Go through the lines below and copy each one that holds the string "represention".

Version difference data:
═══

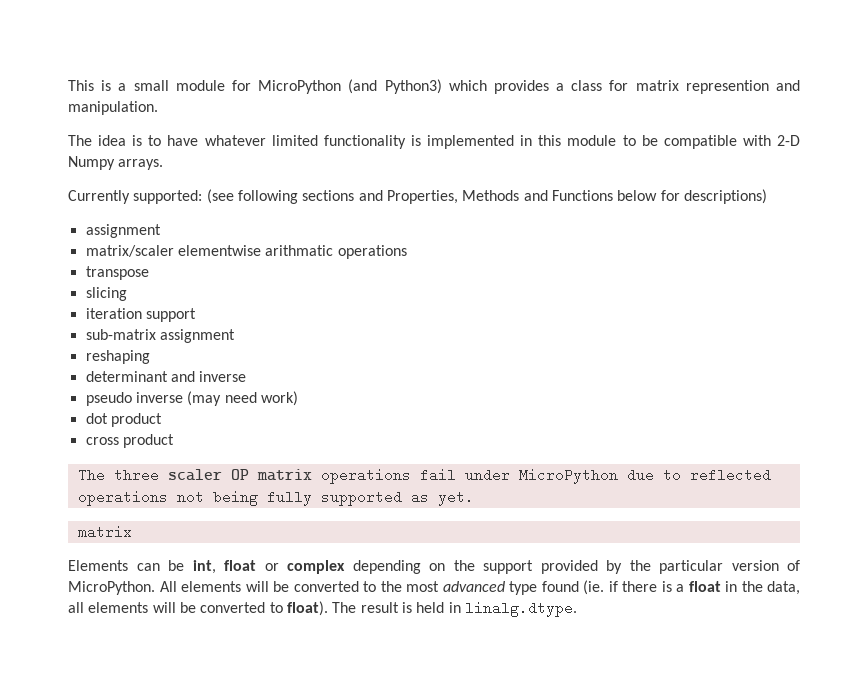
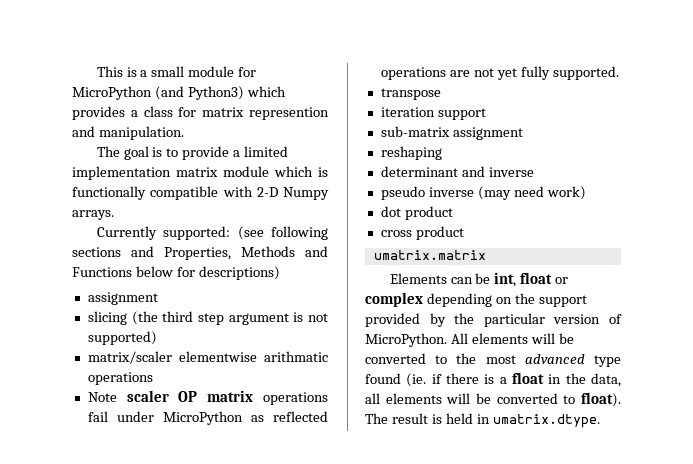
- The idea is to have whatever limited functionality is implemented in this module to be compatible with 2-D Numpy arrays.
+ The goal is to provide a limited implementation matrix module which is functionally compatible with 2-D Numpy arrays.
+ slicing (the third step argument is not supported)
  matrix/scaler elementwise arithmatic operations
+ Note scaler OP matrix operations fail under MicroPython as reflected operations are not yet fully supported.
- slicing
- The three scaler OP matrix operations fail under MicroPython due to reflected operations not being fully supported as yet.
- matrix
+ umatrix.matrix
- The result is held in linalg.dtype.
+ The result is held in umatrix.dtype.

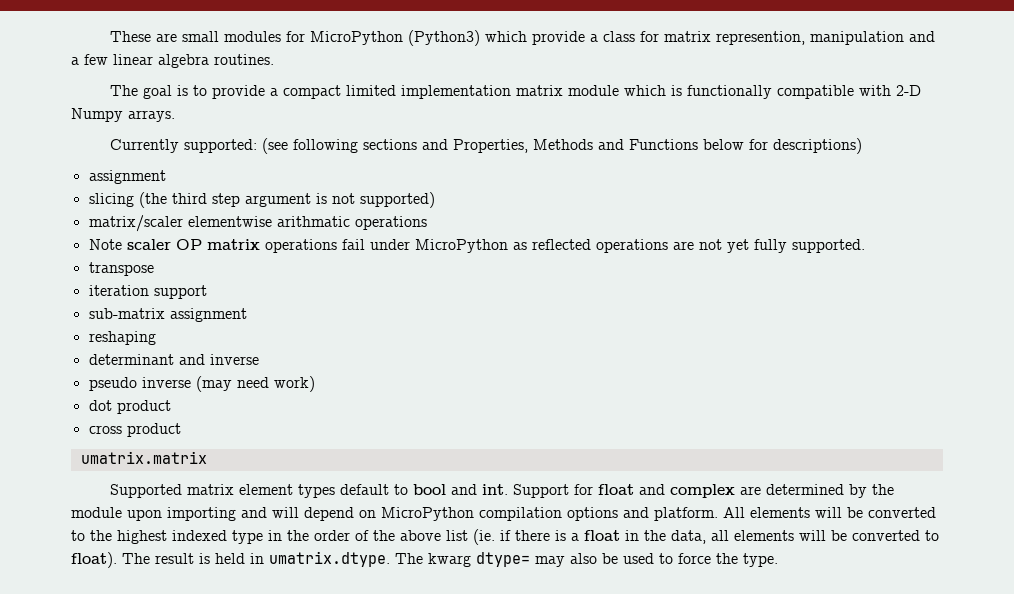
- This is a small module for MicroPython (and Python3) which provides a class for matrix represention and manipulation.
+ These are small modules for MicroPython (Python3) which provide a class for matrix represention, manipulation and a few linear algebra routines.
- The goal is to provide a limited implementation matrix module which is functionally compatible with 2-D Numpy arrays.
+ The goal is to provide a compact limited implementation matrix module which is functionally compatible with 2-D Numpy arrays.
- Elements can be int, float or complex depending on the support provided by the particular version of MicroPython.
+ Supported matrix element types default to bool and int. Support for float and complex are determined by the module upon importing and will depend on MicroPython compilation options and platform.
- All elements will be converted to the most advanced type found (ie. if there is a float in the data, all elements will be converted to float).
+ All elements will be converted to the highest indexed type in the order of the above list (ie. if there is a float in the data, all elements will be converted to float).
- The result is held in umatrix.dtype.
+ The result is held in umatrix.dtype. The kwarg dtype= may also be used to force the type.

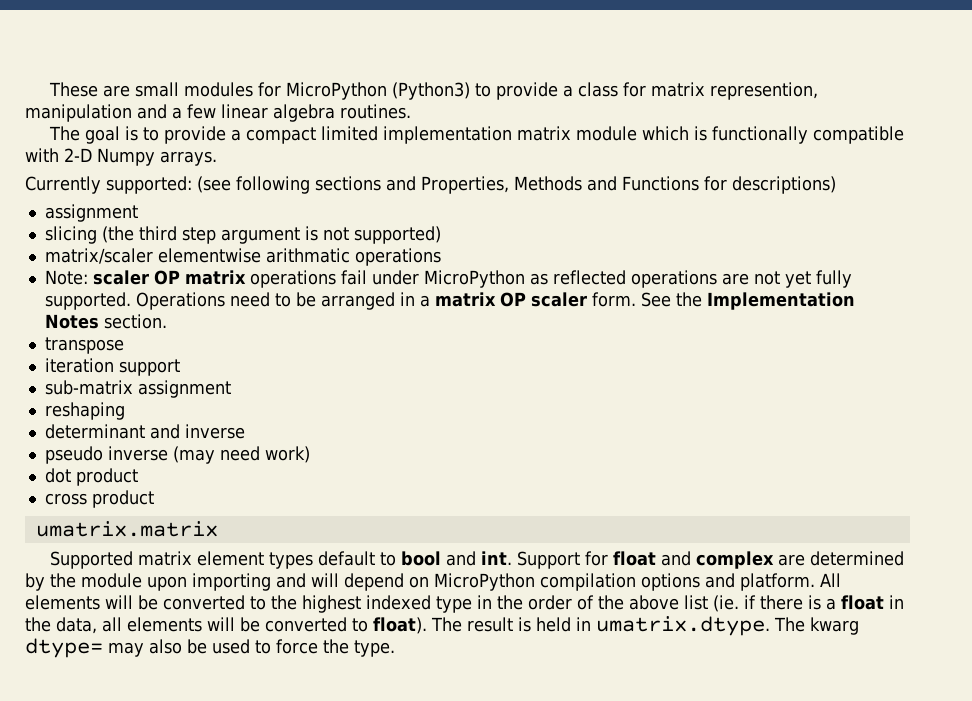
- These are small modules for MicroPython (Python3) which provide a class for matrix represention, manipulation and a few linear algebra routines.
+ These are small modules for MicroPython (Python3) to provide a class for matrix represention, manipulation and a few linear algebra routines.
- Currently supported: (see following sections and Properties, Methods and Functions below for descriptions)
+ Currently supported: (see following sections and Properties, Methods and Functions for descriptions)
- Note scaler OP matrix operations fail under MicroPython as reflected operations are not yet fully supported.
+ Note: scaler OP matrix operations fail under MicroPython as reflected operations are not yet fully supported. Operations need to be arranged in a matrix OP scaler form. See the Implementation Notes section.

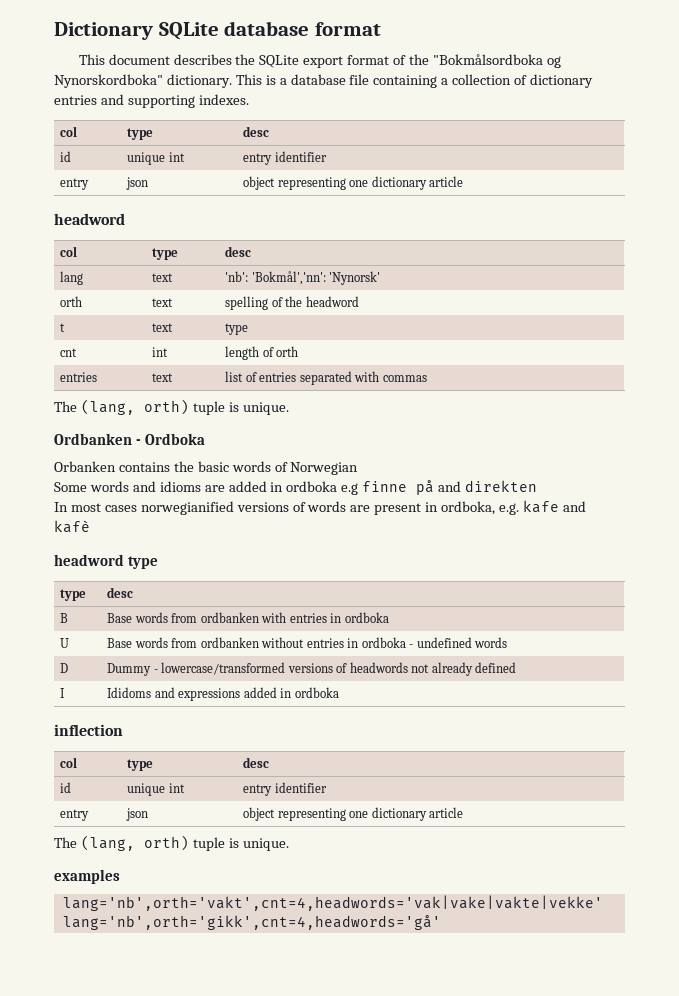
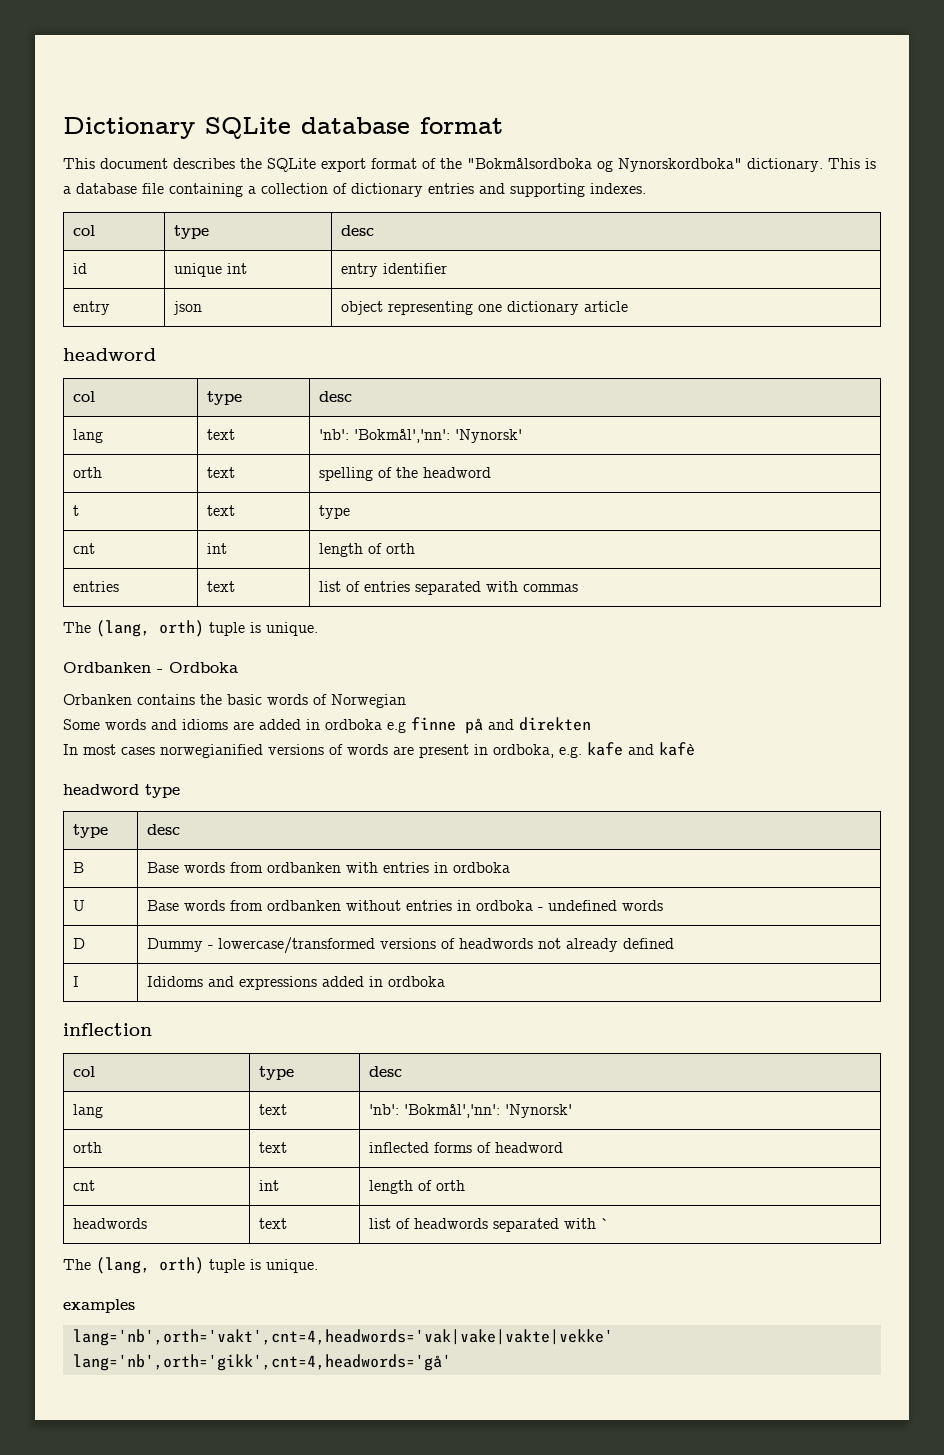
  inflection
  col | type | desc
- id | unique int | entry identifier
- entry | json | object representing one dictionary article
+ lang | text | 'nb': 'Bokmål','nn': 'Nynorsk'
+ orth | text | inflected forms of headword
+ cnt | int | length of orth
+ headwords | text | list of headwords separated with `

═══

## SOLVED PROBLEM
- This is a small module for MicroPython (and Python3) which provides a class for matrix represention and manipulation.
+ These are small modules for MicroPython (Python3) which provide a class for matrix represention, manipulation and a few linear algebra routines.
- These are small modules for MicroPython (Python3) which provide a class for matrix represention, manipulation and a few linear algebra routines.
+ These are small modules for MicroPython (Python3) to provide a class for matrix represention, manipulation and a few linear algebra routines.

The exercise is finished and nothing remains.